Data:

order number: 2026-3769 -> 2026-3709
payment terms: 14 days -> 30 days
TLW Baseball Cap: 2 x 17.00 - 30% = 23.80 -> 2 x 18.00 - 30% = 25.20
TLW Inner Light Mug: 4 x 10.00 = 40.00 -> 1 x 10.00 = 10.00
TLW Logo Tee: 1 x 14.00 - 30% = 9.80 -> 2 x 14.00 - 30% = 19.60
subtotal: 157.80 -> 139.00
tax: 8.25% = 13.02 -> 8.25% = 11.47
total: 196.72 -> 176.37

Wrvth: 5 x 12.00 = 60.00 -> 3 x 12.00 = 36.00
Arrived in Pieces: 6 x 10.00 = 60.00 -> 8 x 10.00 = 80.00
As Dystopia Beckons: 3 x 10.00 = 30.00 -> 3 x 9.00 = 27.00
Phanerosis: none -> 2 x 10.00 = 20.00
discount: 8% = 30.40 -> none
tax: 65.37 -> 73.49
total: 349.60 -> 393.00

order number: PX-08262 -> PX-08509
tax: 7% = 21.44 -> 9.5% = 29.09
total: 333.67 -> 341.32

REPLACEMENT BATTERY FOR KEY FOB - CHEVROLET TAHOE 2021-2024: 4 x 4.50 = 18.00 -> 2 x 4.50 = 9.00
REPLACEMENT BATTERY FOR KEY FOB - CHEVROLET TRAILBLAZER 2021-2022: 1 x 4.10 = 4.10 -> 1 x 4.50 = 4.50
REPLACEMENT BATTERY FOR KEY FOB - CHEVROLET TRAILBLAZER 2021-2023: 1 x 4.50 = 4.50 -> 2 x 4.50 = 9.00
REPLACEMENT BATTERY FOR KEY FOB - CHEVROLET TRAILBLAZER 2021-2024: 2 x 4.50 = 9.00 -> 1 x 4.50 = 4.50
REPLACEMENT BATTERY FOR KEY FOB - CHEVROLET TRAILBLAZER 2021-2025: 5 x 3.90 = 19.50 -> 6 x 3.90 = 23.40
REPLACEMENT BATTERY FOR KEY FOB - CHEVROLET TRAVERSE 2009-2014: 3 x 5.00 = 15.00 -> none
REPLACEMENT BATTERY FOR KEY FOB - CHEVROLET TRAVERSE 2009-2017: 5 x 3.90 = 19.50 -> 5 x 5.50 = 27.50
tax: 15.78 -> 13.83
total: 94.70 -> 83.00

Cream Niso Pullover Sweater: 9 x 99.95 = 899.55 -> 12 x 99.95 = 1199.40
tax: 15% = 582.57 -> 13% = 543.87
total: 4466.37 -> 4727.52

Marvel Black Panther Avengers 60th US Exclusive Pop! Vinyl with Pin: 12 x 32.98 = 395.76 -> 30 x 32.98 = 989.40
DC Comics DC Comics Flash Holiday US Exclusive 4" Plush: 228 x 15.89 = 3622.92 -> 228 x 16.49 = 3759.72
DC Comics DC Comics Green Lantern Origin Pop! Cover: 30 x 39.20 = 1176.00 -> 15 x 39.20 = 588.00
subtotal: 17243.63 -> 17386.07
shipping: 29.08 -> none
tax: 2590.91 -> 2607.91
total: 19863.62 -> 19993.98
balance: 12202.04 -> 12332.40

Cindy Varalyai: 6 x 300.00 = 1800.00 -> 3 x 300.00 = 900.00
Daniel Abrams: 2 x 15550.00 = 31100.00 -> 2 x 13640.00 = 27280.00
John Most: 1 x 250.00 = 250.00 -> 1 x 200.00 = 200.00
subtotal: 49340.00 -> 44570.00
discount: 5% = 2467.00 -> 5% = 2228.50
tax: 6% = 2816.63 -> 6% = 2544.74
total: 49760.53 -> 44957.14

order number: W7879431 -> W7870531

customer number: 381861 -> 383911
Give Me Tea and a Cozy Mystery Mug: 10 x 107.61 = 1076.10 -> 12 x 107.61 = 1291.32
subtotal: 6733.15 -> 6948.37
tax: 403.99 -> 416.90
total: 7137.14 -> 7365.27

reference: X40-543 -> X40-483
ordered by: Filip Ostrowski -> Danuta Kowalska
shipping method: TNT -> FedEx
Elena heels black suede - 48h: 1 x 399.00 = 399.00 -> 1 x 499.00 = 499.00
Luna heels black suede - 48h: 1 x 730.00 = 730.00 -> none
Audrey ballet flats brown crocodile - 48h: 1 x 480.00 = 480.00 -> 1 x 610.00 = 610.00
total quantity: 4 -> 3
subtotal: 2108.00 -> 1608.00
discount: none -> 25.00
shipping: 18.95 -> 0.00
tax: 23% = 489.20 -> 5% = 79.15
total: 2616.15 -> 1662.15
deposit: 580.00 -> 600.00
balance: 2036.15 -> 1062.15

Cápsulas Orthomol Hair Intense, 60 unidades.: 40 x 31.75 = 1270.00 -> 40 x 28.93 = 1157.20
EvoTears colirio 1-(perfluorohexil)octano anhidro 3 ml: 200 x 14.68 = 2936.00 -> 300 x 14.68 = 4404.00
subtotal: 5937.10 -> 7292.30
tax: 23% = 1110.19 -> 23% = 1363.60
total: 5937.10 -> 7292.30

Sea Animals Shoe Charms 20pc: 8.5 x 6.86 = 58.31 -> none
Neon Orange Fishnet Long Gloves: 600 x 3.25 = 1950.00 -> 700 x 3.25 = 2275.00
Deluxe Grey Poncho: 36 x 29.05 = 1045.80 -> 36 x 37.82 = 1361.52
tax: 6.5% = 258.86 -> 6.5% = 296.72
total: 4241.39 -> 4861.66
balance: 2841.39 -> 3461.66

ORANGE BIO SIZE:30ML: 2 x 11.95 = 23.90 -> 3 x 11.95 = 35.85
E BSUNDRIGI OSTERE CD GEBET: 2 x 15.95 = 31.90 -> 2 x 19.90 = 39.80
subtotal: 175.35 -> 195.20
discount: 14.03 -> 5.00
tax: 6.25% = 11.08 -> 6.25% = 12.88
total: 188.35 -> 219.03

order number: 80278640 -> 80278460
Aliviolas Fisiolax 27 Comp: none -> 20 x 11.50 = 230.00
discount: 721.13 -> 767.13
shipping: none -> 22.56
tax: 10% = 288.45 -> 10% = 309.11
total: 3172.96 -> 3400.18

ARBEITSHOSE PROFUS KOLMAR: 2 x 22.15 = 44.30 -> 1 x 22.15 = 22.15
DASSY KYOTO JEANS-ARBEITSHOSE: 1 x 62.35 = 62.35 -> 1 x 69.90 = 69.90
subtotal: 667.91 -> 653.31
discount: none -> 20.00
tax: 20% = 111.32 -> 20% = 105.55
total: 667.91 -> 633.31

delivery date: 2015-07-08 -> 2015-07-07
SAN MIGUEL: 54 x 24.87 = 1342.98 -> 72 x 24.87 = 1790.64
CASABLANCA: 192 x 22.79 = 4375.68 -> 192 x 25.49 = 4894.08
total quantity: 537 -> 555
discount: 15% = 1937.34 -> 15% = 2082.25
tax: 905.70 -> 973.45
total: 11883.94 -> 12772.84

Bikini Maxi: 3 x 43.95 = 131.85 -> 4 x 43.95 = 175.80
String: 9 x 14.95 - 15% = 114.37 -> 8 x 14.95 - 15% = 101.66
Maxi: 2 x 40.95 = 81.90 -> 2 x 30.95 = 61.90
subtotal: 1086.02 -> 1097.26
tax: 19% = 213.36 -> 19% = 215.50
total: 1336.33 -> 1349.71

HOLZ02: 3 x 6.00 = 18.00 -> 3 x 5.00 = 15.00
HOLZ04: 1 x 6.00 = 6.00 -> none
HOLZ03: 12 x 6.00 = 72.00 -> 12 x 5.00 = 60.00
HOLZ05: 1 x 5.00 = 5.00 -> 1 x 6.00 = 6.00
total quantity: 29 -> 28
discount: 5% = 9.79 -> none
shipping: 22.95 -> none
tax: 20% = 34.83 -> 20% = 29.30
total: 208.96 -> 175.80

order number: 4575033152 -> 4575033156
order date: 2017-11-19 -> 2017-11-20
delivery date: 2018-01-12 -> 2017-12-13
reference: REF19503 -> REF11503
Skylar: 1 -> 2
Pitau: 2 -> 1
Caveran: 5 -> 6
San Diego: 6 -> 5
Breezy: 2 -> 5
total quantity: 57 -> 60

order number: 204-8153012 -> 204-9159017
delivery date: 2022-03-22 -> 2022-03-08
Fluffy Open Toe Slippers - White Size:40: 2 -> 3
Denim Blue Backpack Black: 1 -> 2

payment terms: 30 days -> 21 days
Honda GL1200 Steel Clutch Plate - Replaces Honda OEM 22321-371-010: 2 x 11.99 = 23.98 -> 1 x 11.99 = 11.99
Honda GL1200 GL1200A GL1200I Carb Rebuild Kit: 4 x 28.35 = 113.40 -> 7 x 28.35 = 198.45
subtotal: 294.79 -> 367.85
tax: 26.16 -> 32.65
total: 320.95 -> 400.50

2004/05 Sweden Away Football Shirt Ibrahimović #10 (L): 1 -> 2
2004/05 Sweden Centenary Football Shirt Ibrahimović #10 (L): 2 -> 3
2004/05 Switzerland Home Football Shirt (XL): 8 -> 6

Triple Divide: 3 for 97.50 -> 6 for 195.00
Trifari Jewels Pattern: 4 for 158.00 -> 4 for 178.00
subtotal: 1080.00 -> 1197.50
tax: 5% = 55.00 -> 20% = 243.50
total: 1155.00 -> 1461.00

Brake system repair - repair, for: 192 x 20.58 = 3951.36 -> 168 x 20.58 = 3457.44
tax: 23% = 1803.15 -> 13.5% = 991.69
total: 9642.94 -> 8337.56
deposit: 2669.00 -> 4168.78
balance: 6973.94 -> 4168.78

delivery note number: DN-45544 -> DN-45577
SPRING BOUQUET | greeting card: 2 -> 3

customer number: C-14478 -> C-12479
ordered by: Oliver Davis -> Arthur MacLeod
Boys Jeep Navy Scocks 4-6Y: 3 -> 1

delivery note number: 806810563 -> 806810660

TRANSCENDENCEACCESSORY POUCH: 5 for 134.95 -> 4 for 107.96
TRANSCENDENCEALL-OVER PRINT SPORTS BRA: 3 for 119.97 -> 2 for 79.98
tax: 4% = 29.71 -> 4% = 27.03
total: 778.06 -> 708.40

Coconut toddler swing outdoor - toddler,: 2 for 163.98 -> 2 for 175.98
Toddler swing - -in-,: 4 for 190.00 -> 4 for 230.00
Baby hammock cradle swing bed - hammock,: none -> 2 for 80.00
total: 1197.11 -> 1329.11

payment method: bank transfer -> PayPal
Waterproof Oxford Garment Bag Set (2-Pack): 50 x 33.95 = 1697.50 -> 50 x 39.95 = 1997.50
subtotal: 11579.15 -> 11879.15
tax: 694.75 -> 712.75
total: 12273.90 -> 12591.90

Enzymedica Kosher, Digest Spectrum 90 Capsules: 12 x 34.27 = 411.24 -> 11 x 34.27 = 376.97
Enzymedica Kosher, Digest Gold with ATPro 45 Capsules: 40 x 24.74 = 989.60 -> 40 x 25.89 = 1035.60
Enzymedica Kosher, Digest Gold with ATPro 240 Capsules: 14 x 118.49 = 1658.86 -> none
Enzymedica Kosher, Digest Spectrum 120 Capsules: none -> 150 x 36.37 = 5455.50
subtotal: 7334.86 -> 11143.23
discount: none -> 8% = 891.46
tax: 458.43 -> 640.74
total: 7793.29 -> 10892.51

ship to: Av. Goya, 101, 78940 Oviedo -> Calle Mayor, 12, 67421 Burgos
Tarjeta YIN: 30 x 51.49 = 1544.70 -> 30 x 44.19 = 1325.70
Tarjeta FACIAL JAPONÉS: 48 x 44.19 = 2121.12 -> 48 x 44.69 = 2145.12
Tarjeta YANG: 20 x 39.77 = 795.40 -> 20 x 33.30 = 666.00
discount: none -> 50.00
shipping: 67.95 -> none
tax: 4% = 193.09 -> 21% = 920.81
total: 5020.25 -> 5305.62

What is being asked: Restate word for word the lines of the data above, starting at the line containing "tax: 20% = 111.32 -> 20% = 105.55" and ending at the line containing "subtotal: 1086.02 -> 1097.26", both included, and nothing more.

Result for this task:
tax: 20% = 111.32 -> 20% = 105.55
total: 667.91 -> 633.31

delivery date: 2015-07-08 -> 2015-07-07
SAN MIGUEL: 54 x 24.87 = 1342.98 -> 72 x 24.87 = 1790.64
CASABLANCA: 192 x 22.79 = 4375.68 -> 192 x 25.49 = 4894.08
total quantity: 537 -> 555
discount: 15% = 1937.34 -> 15% = 2082.25
tax: 905.70 -> 973.45
total: 11883.94 -> 12772.84

Bikini Maxi: 3 x 43.95 = 131.85 -> 4 x 43.95 = 175.80
String: 9 x 14.95 - 15% = 114.37 -> 8 x 14.95 - 15% = 101.66
Maxi: 2 x 40.95 = 81.90 -> 2 x 30.95 = 61.90
subtotal: 1086.02 -> 1097.26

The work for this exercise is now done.